● **EXERCISE DESCRIPTION**:
Every record should be copied exactly, and the images omitted.

┌─ EXERCISE INPUTS

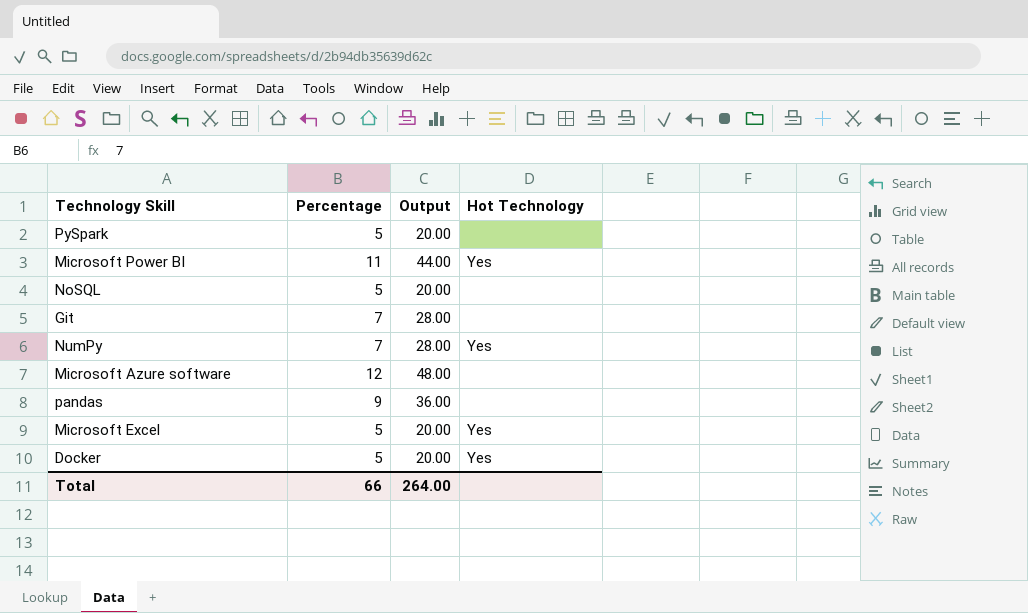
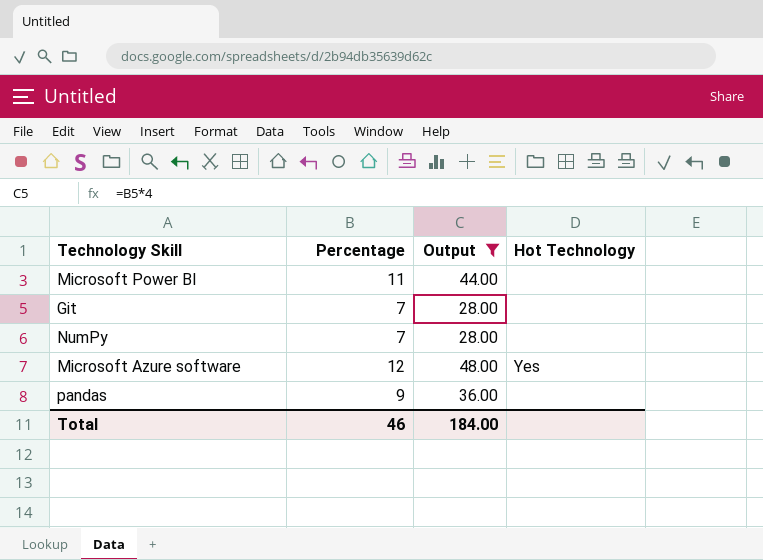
filter: none -> Output != 20.00
Microsoft Power BI | Hot Technology: Yes -> none
NumPy | Hot Technology: Yes -> none
Microsoft Azure software | Hot Technology: none -> Yes
Total | Percentage: 66 -> 46
Total | Output: 264.00 -> 184.00

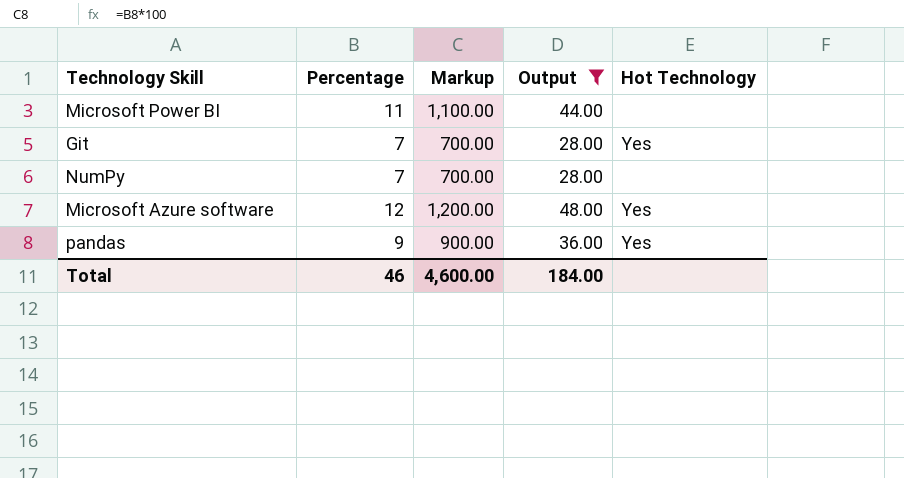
column Markup | formula: none -> [Percentage] * 100
Git | Hot Technology: none -> Yes
pandas | Hot Technology: none -> Yes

└─

● **ANSWER TO THE EXERCISE**:
filter: none -> Output != 20.00
Microsoft Power BI | Hot Technology: Yes -> none
NumPy | Hot Technology: Yes -> none
Microsoft Azure software | Hot Technology: none -> Yes
Total | Percentage: 66 -> 46
Total | Output: 264.00 -> 184.00

column Markup | formula: none -> [Percentage] * 100
Git | Hot Technology: none -> Yes
pandas | Hot Technology: none -> Yes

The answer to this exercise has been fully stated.